**WHAT YOU ARE ASKED TO DO**
Send back the line that contains "text-align: none ->" and all lines following it through the end of the data below, exactly, omitting pictures.

Front-end code edit data:
Start of Block
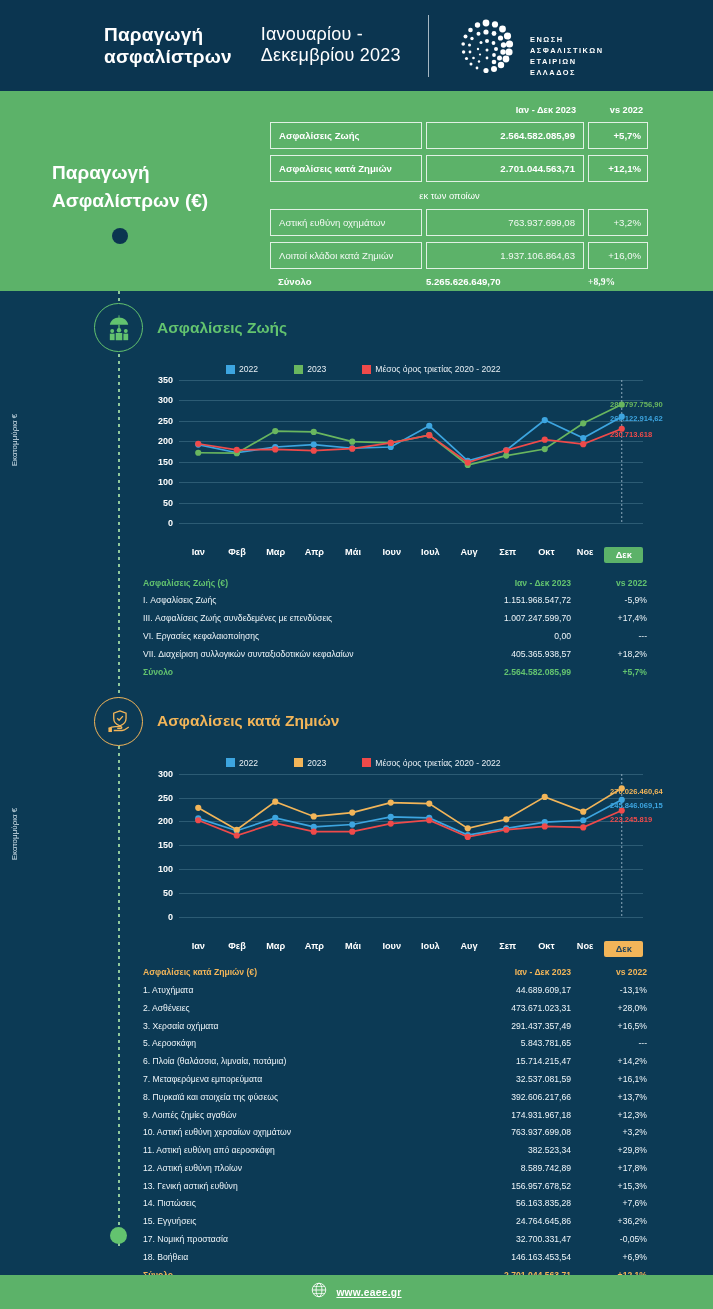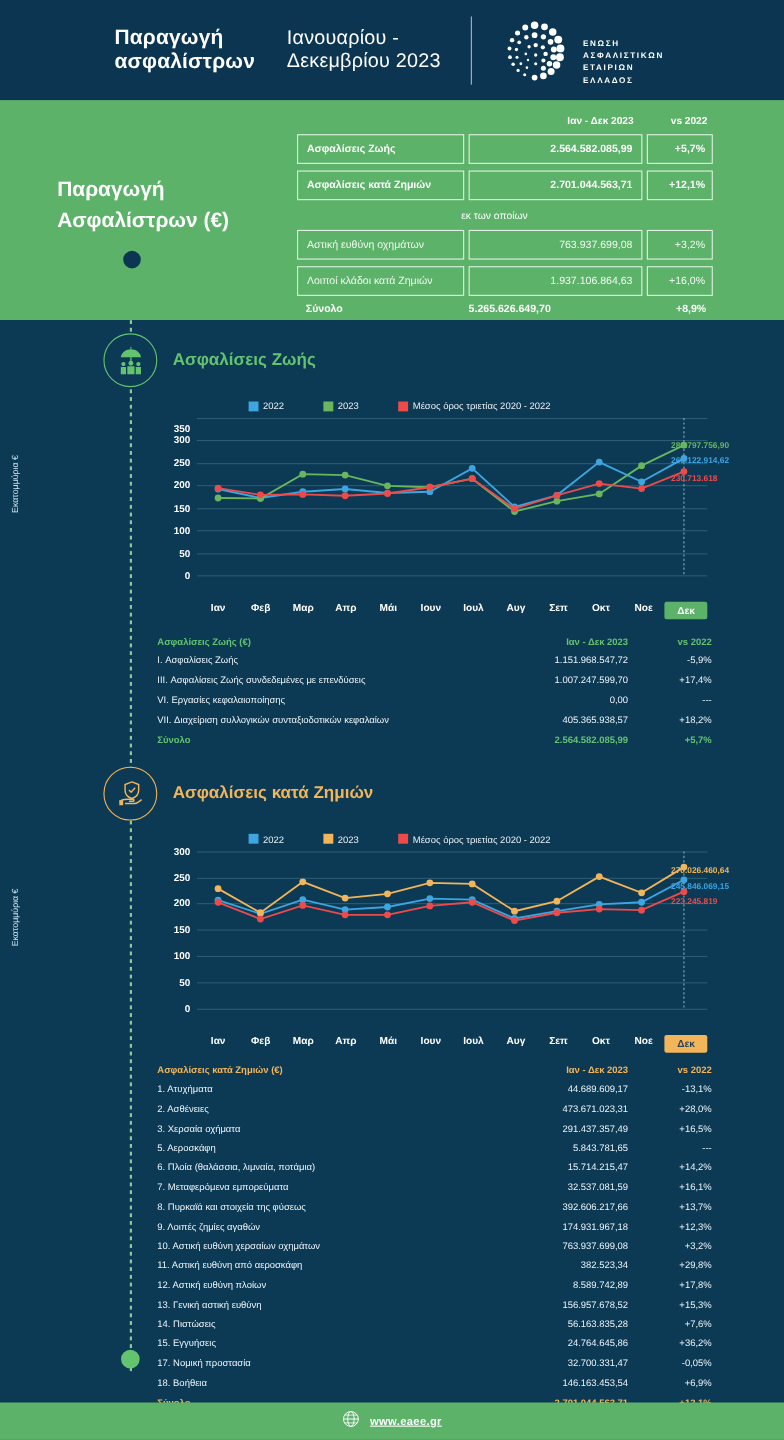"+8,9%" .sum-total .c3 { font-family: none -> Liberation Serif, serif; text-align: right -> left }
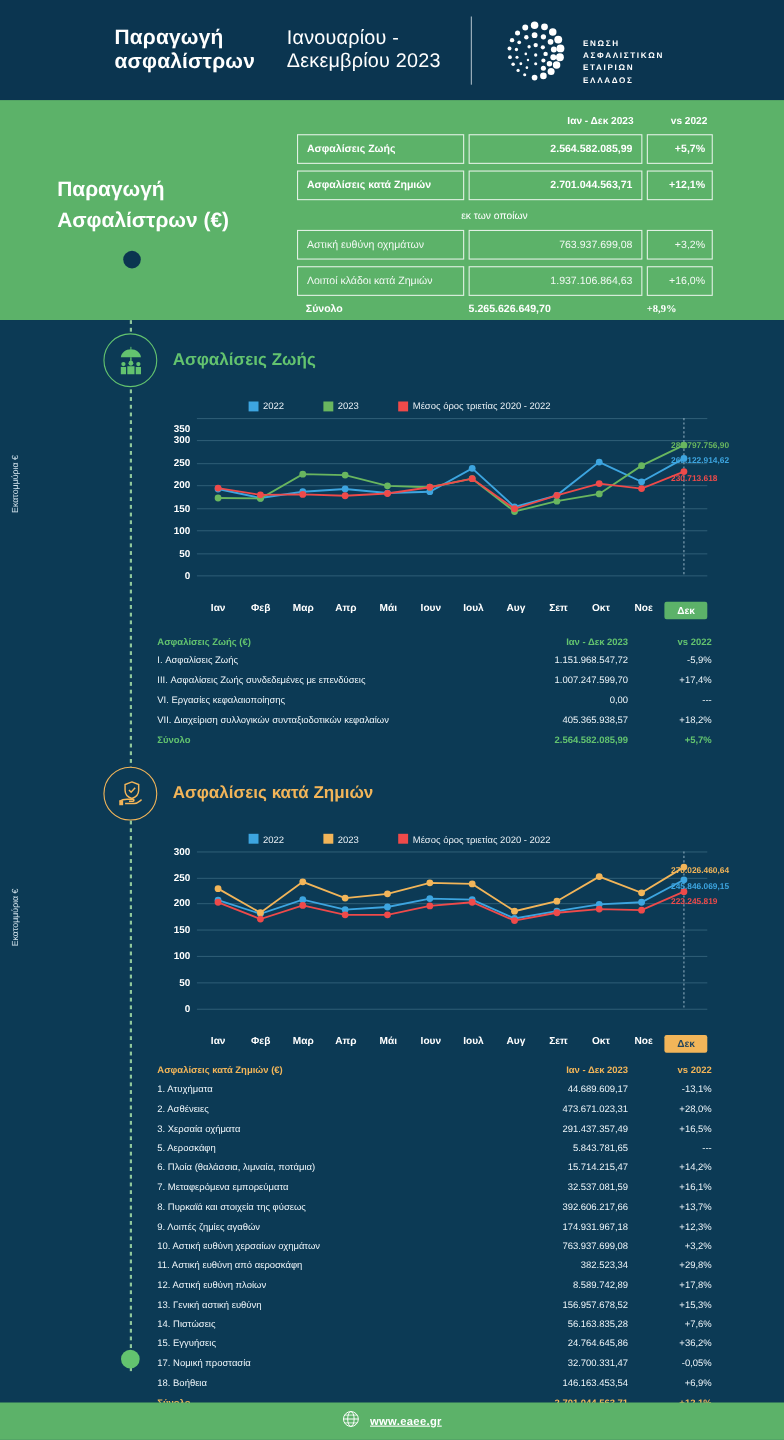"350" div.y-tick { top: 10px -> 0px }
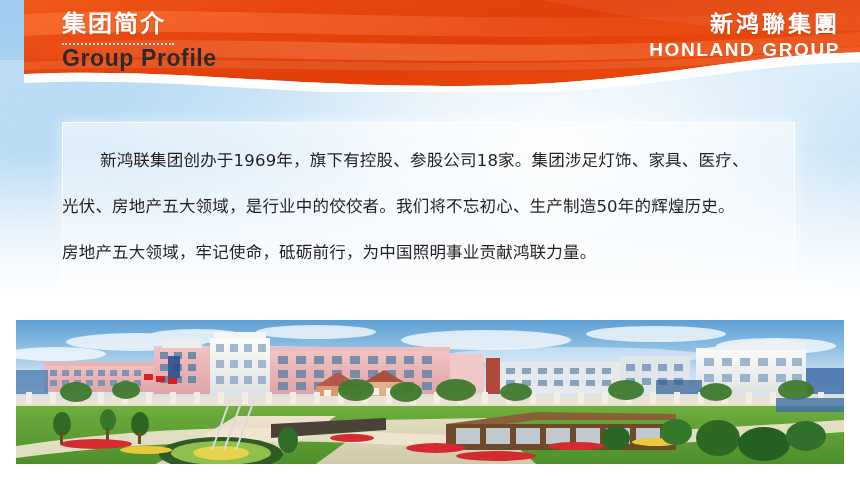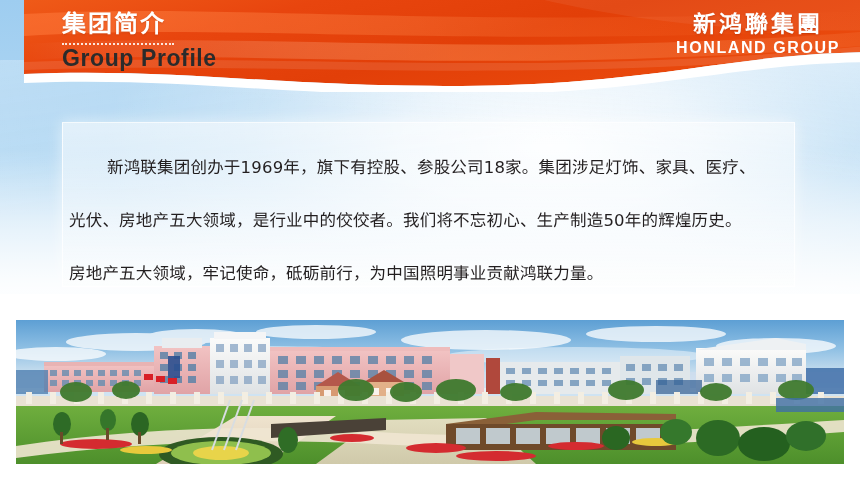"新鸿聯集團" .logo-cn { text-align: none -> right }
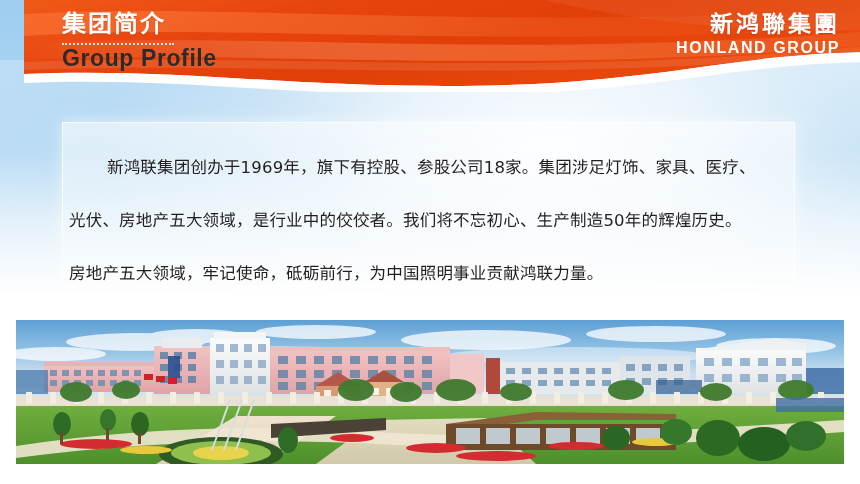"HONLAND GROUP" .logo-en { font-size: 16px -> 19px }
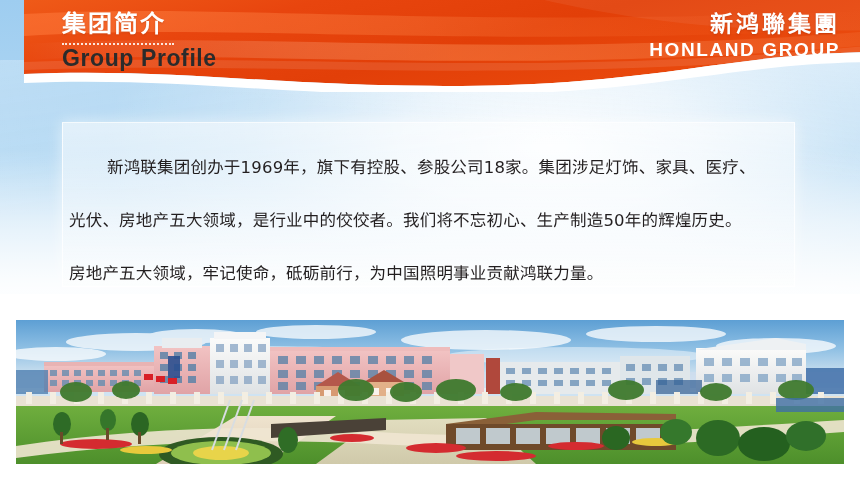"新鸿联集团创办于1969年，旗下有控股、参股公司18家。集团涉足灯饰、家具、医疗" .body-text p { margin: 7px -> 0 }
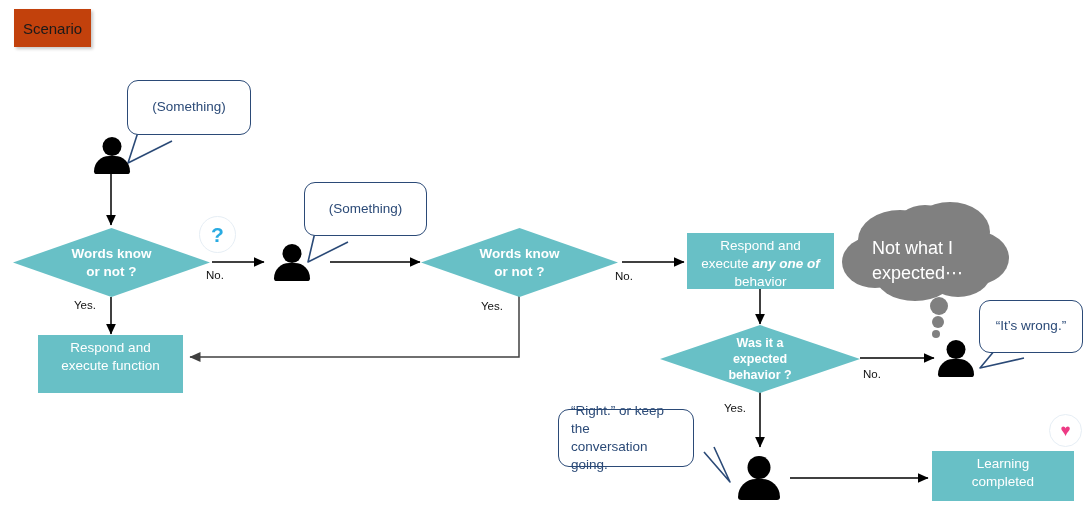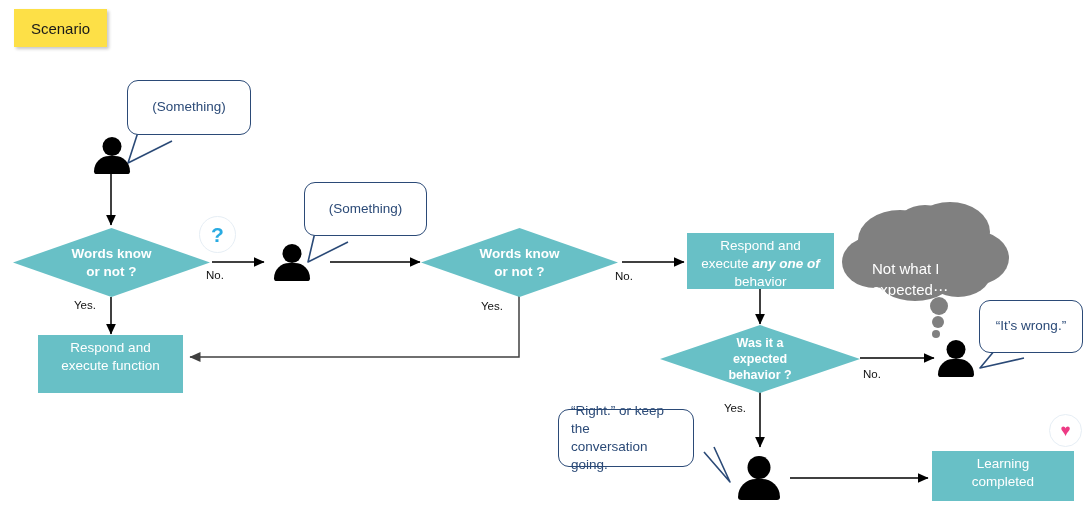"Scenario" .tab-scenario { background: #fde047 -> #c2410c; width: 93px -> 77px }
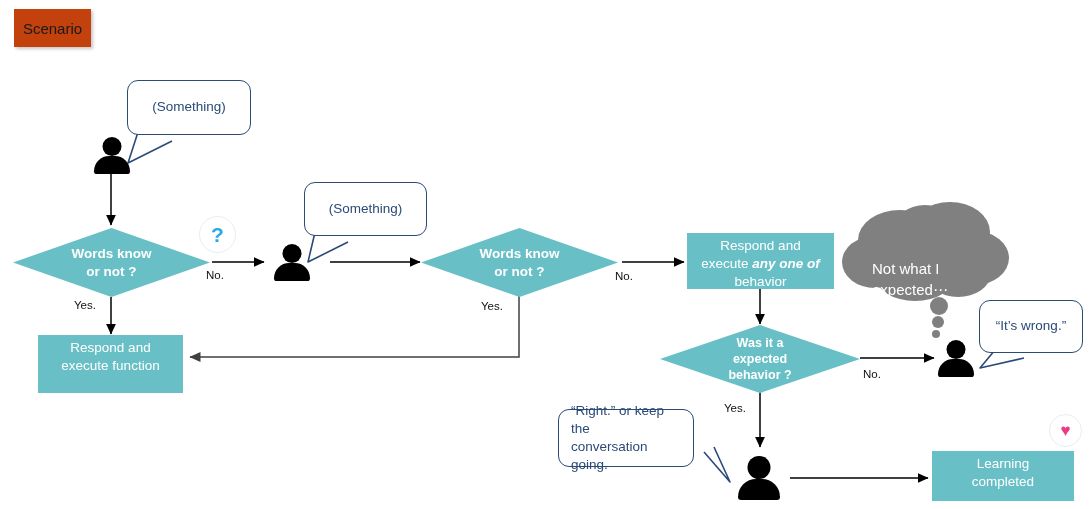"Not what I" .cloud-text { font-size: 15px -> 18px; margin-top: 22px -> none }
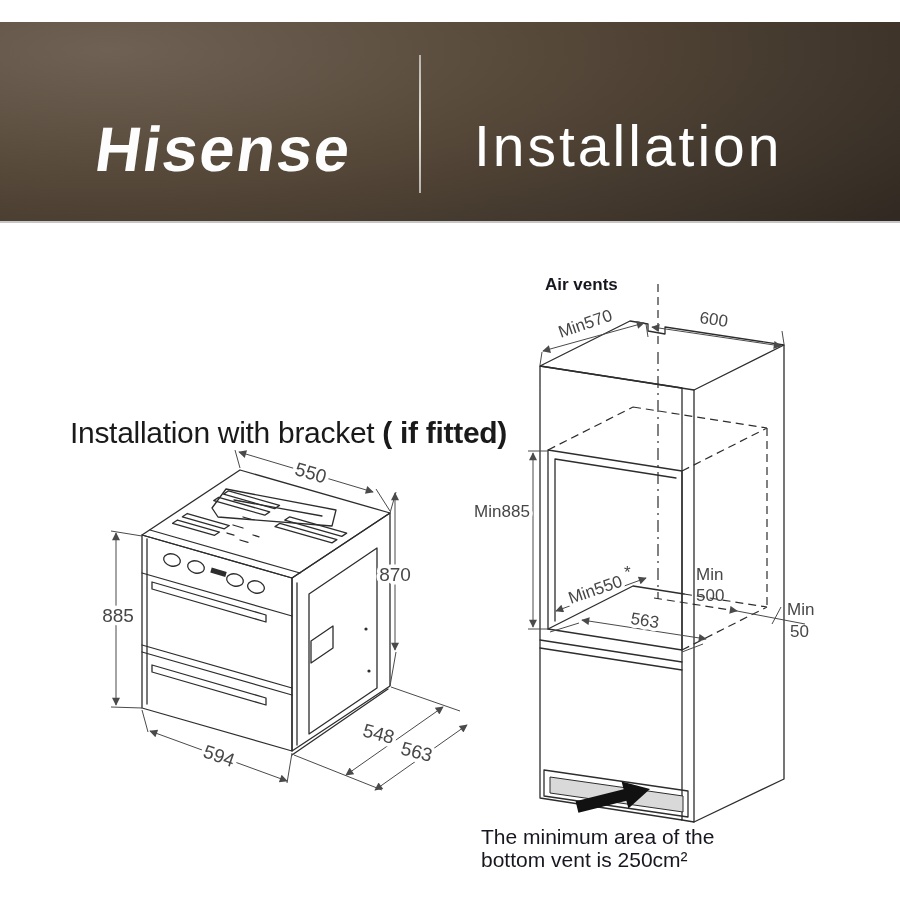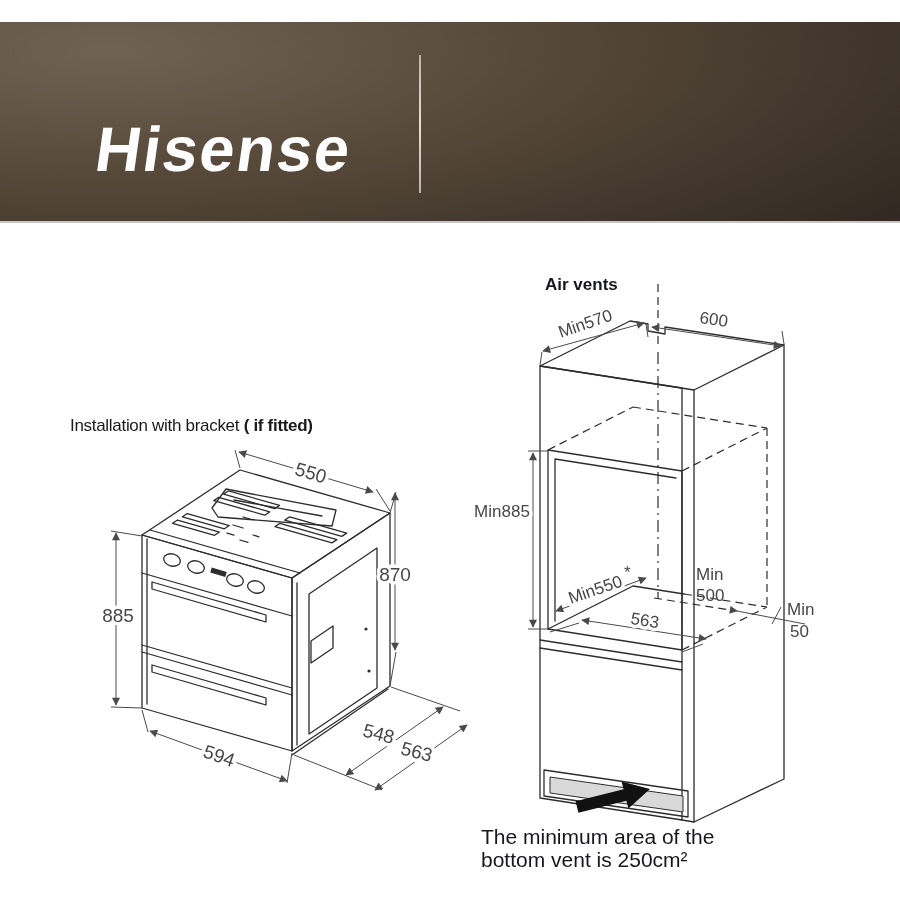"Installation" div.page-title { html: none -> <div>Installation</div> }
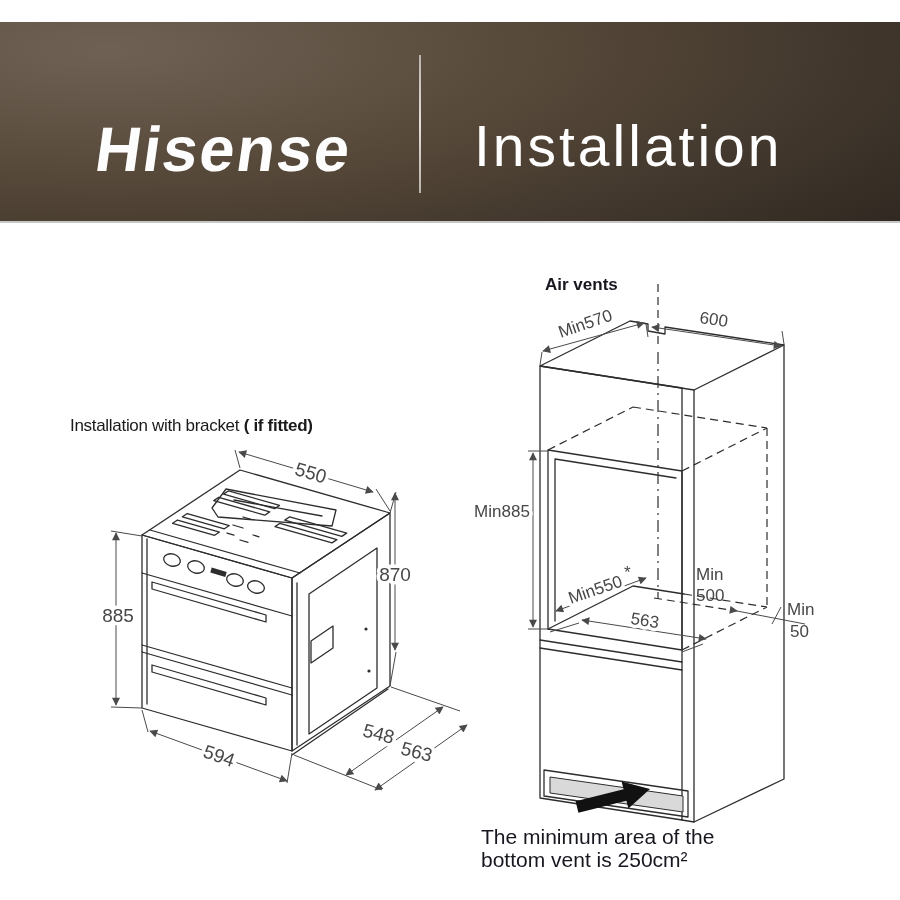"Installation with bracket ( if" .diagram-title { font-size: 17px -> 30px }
End of Block
**SOLUTION TO THIS EXERCISE**
"新鸿聯集團" .logo-cn { text-align: none -> right }
"HONLAND GROUP" .logo-en { font-size: 16px -> 19px }
"新鸿联集团创办于1969年，旗下有控股、参股公司18家。集团涉足灯饰、家具、医疗" .body-text p { margin: 7px -> 0 }
"Scenario" .tab-scenario { background: #fde047 -> #c2410c; width: 93px -> 77px }
"Not what I" .cloud-text { font-size: 15px -> 18px; margin-top: 22px -> none }
"Installation" div.page-title { html: none -> <div>Installation</div> }
"Installation with bracket ( if" .diagram-title { font-size: 17px -> 30px }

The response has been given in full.